Hari ini, terutama bagi yang belum menentukan pilihan, ada baiknya meluangkan waktu untuk mencari informasi dan menelaahnya sebagai bekal memilih presiden esok hari. Satu hal yang harus dipegang adalah jargon "politikus menghamba pada kepentingan". Maka kita tak perlu heran jika tokoh-tokoh yang dulu bergandengan kini menjadi seteru, dulu memuja setinggi langit kini menghina serendah-rendahnya dan sebaliknya, yang dulu getol menyerang kini menjadi kawan.

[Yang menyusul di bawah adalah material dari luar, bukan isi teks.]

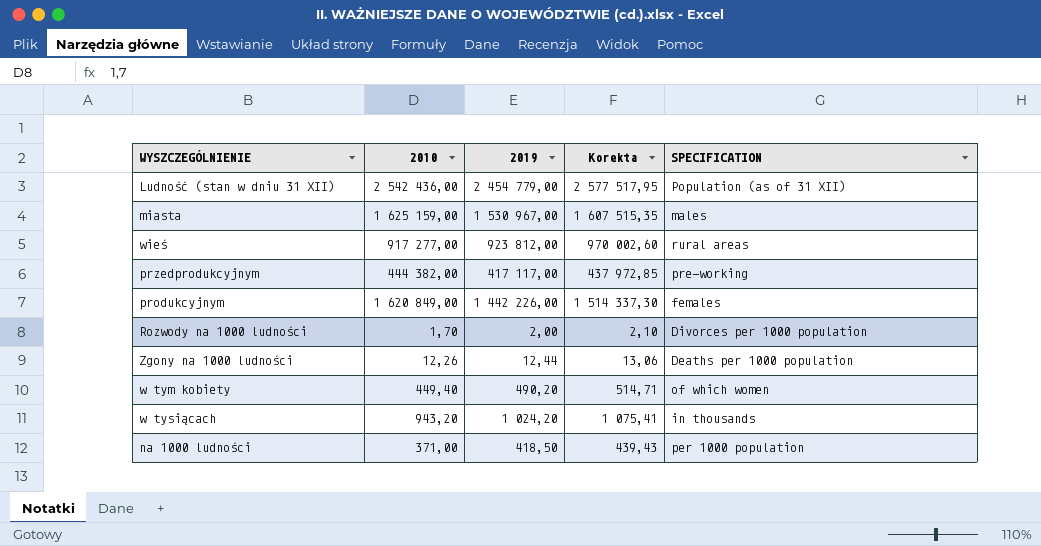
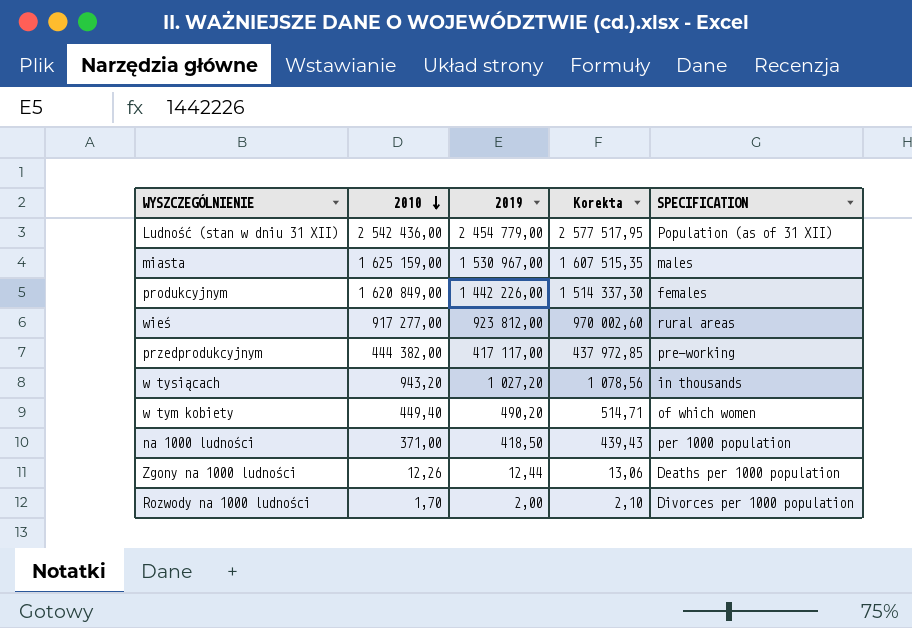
row order: none -> 2010 descending
w tysiącach | 2019: 1 024,20 -> 1 027,20
w tysiącach | Korekta: 1 075,41 -> 1 078,56

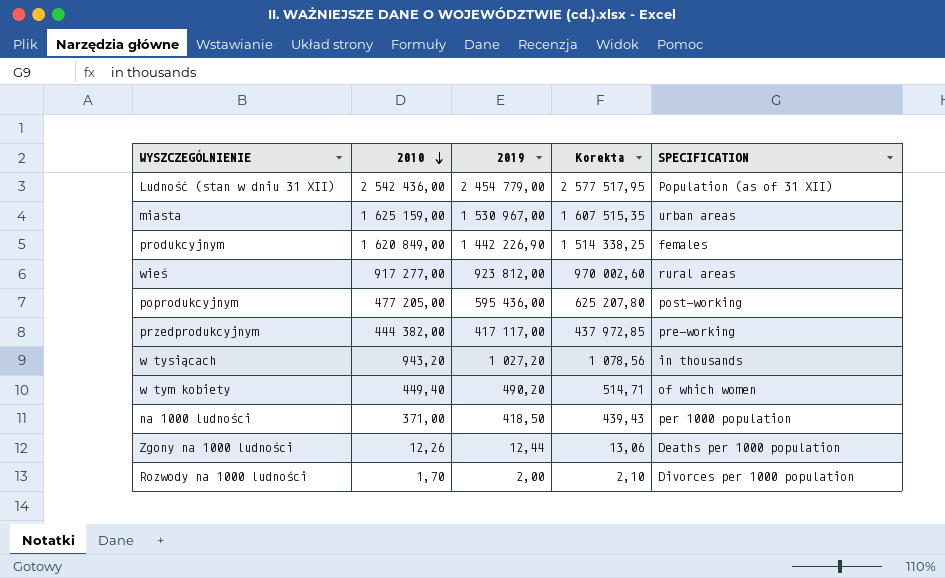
miasta | SPECIFICATION: males -> urban areas
produkcyjnym | 2019: 1 442 226,00 -> 1 442 226,90
produkcyjnym | Korekta: 1 514 337,30 -> 1 514 338,25
row poprodukcyjnym: none -> 477 205,00 | 595 436,00 | 625 207,80 | post-working

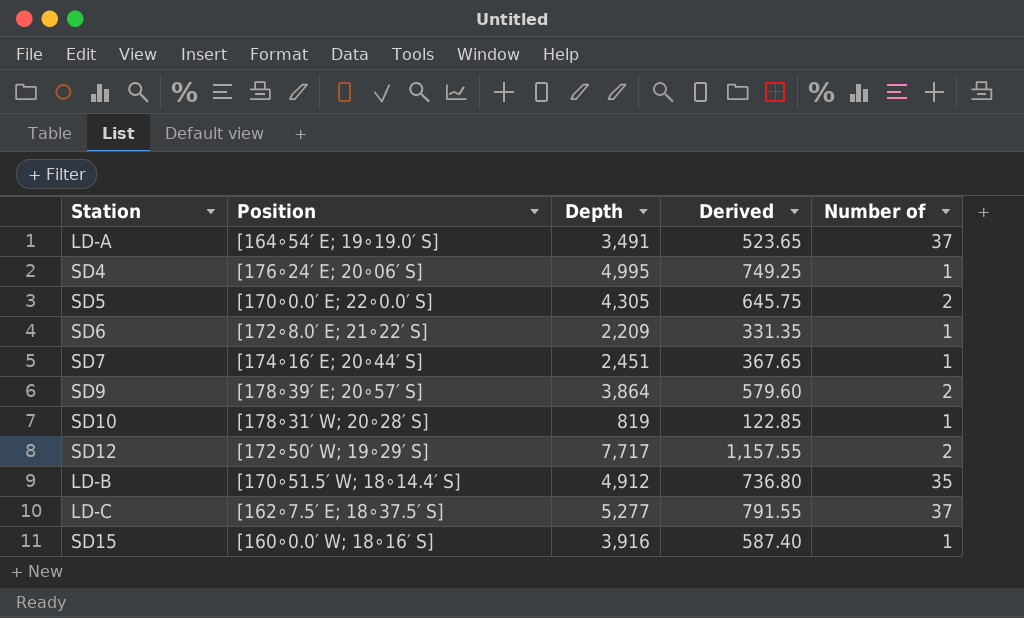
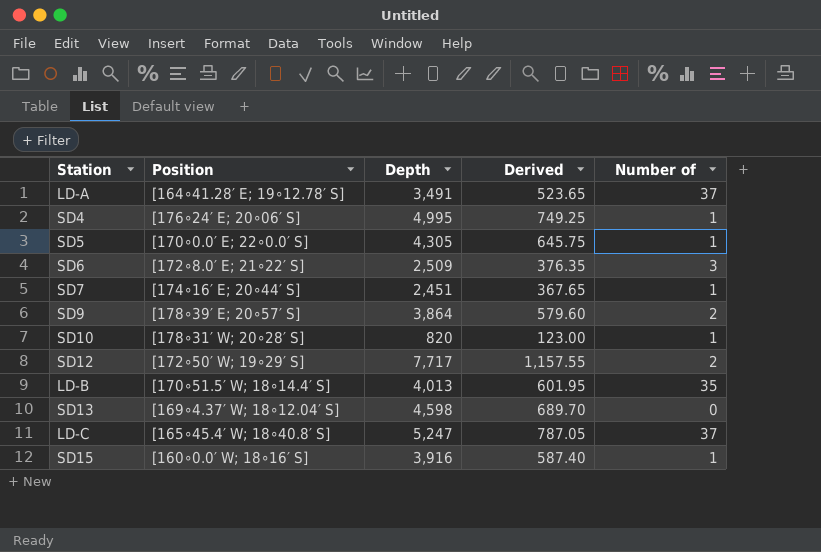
LD-A | Position: [164∘54′ E; 19∘19.0′ S] -> [164∘41.28′ E; 19∘12.78′ S]
SD5 | Number of: 2 -> 1
SD6 | Depth: 2,209 -> 2,509
SD6 | Derived: 331.35 -> 376.35
SD6 | Number of: 1 -> 3
SD10 | Depth: 819 -> 820
SD10 | Derived: 122.85 -> 123.00
LD-B | Depth: 4,912 -> 4,013
LD-B | Derived: 736.80 -> 601.95
row SD13: none -> [169∘4.37′ W; 18∘12.04′ S] | 4,598 | 689.70 | 0
LD-C | Position: [162∘7.5′ E; 18∘37.5′ S] -> [165∘45.4′ W; 18∘40.8′ S]
LD-C | Depth: 5,277 -> 5,247
LD-C | Derived: 791.55 -> 787.05

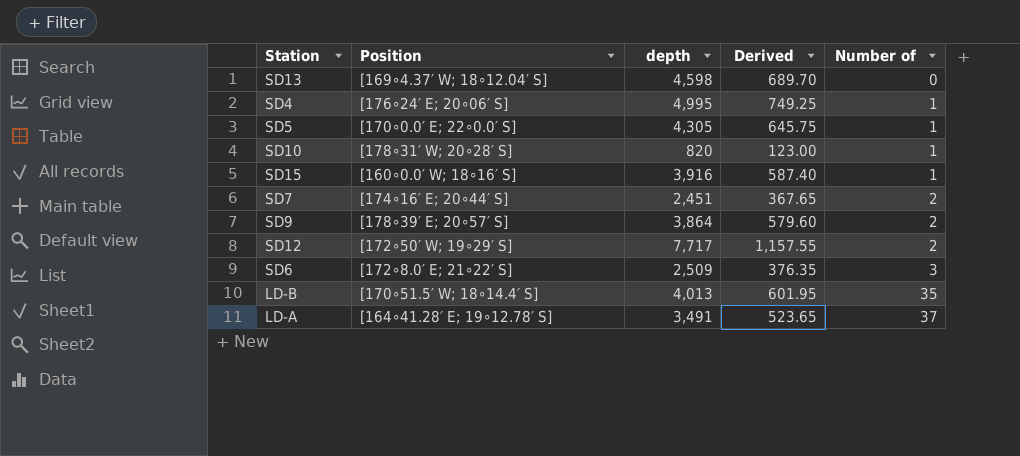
row order: none -> Number of ascending
column name: Depth -> depth
row LD-C: [165∘45.4′ W; 18∘40.8′ S] | 5,247 | 787.05 | 37 -> none
SD7 | Number of: 1 -> 2

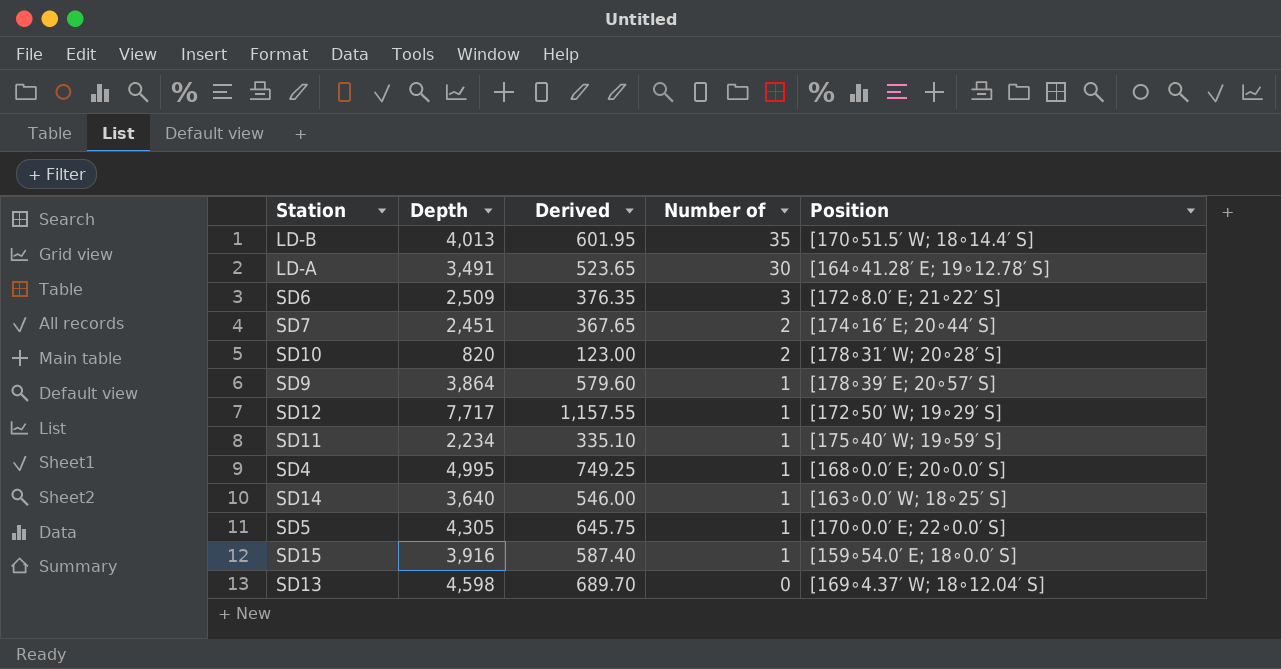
row order: Number of ascending -> Number of descending
column name: depth -> Depth
column Position | position: 2 -> 5
LD-A | Number of: 37 -> 30
SD10 | Number of: 1 -> 2
SD9 | Number of: 2 -> 1
SD12 | Number of: 2 -> 1
row SD11: none -> 2,234 | 335.10 | 1 | [175∘40′ W; 19∘59′ S]
SD4 | Position: [176∘24′ E; 20∘06′ S] -> [168∘0.0′ E; 20∘0.0′ S]
row SD14: none -> 3,640 | 546.00 | 1 | [163∘0.0′ W; 18∘25′ S]
SD15 | Position: [160∘0.0′ W; 18∘16′ S] -> [159∘54.0′ E; 18∘0.0′ S]

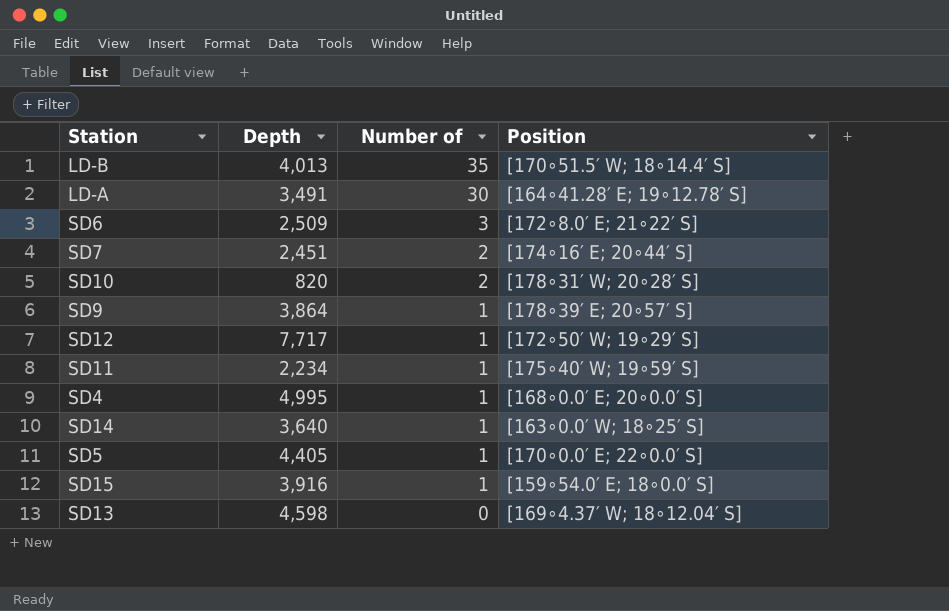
column Derived | formula: [Depth] * 0.15 -> none
SD5 | Depth: 4,305 -> 4,405

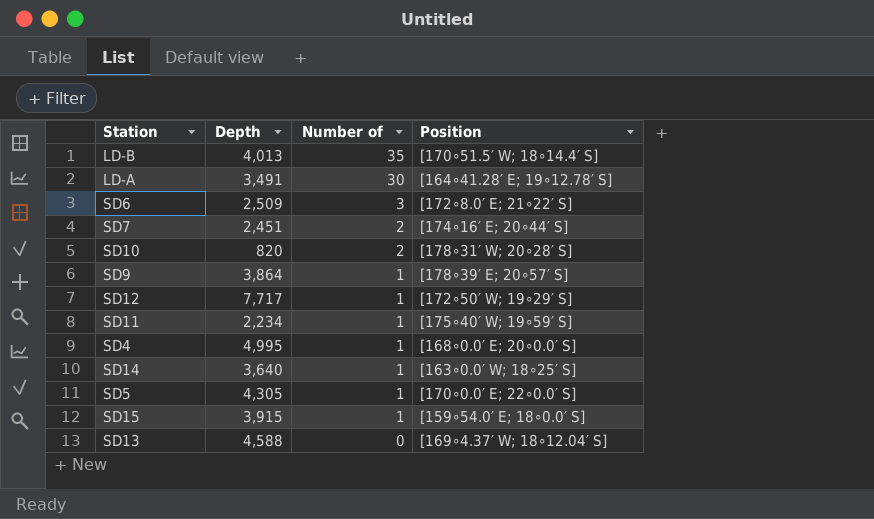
SD5 | Depth: 4,405 -> 4,305
SD15 | Depth: 3,916 -> 3,915
SD13 | Depth: 4,598 -> 4,588

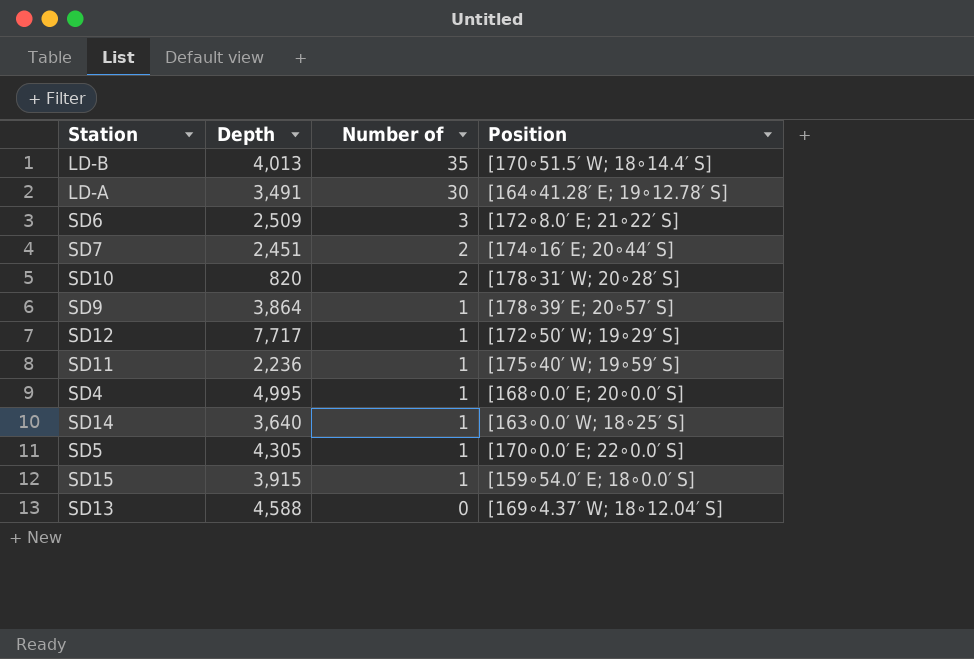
SD11 | Depth: 2,234 -> 2,236

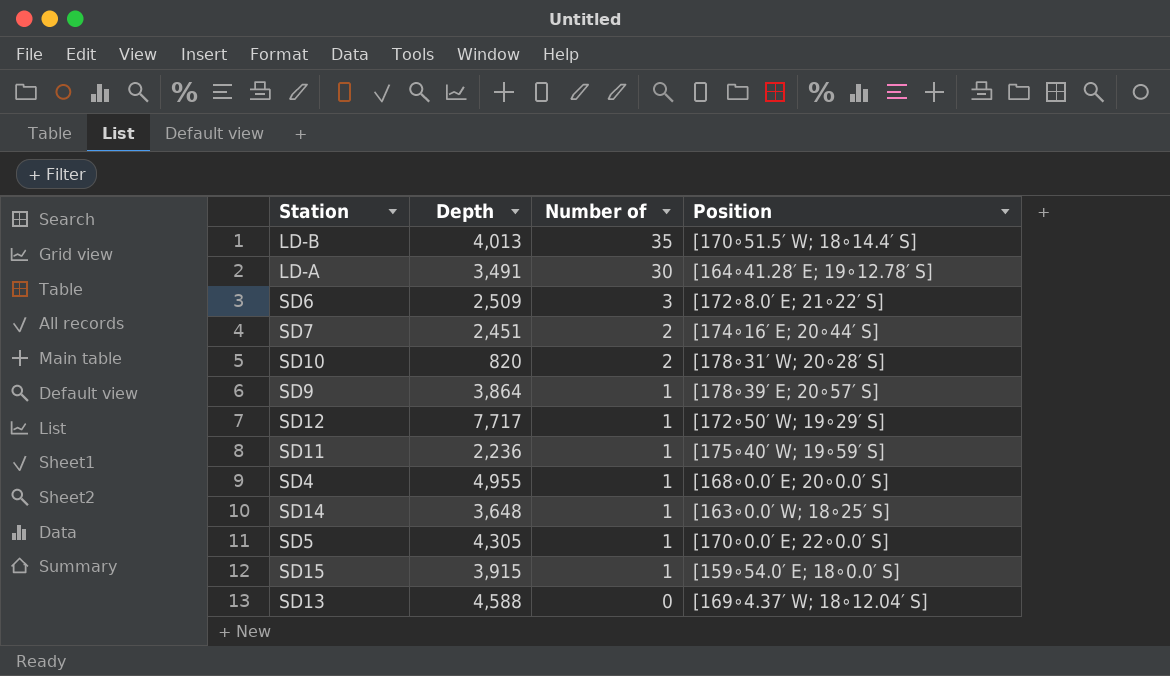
SD4 | Depth: 4,995 -> 4,955
SD14 | Depth: 3,640 -> 3,648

Kita bisa mencari sumber informasi dari media massa. Namun kita perlu berhati-hati dalam menelaahnya karena sebagian besar media menjadi partisan, masing-masing mengusung capresnya sendiri sehingga berita yang disajikan dibingkai sesuai dengan kepentingan memenangkan capresnya sendiri. Tentu saja kabar yang disampaikan menjadi bias, sehingga kita perlu mencari pembanding berita dan menggunakan akal kita sendiri untuk memilah berita mana yang lebih akurat sesuai dengan fakta yang ada.
Di luar itu, ada banyak sekali sumber berita tak resmi yang bisa juga dijadikan sumber informasi seperti de media sosial Facebook maupun Twitter maupun blog-blog pribadi. Sayangnya, kebanyakan sumber di medsos telah memiliki capres pilihan juga sehingga dalam memberikan informasi menjadi kurang obyektif. Sebagai contoh isu surat suara yang hanya berisi gambar salah satu calon saja di Hongkong yang ternyata hanya keisengan semata padahal isu tersebut sempat membesar dan menimbulkan reaksi yang beragam. Maka tetap saja akal kita yang harus menjadi bumper untuk menelaah sumber berita seperti ini.
Meneliti rekam jejak capres juga ada baiknya dilakukan. Membaca dan mencermati berita tentang sosok capres di masa lalu, saat mereka belum di posisi saat ini akan menghasilkan cerita yang lebih jujur. Namun hasil yang akan kita dapat, secara kualitas dan kuantitas akan berbeda karena Prabowo telah 'menasional' semenjak Orde Baru sementara Jokowi 'baru-baru saja menasional', puncaknya saat Pemilihan Gubernur DKI Jakarta lalu.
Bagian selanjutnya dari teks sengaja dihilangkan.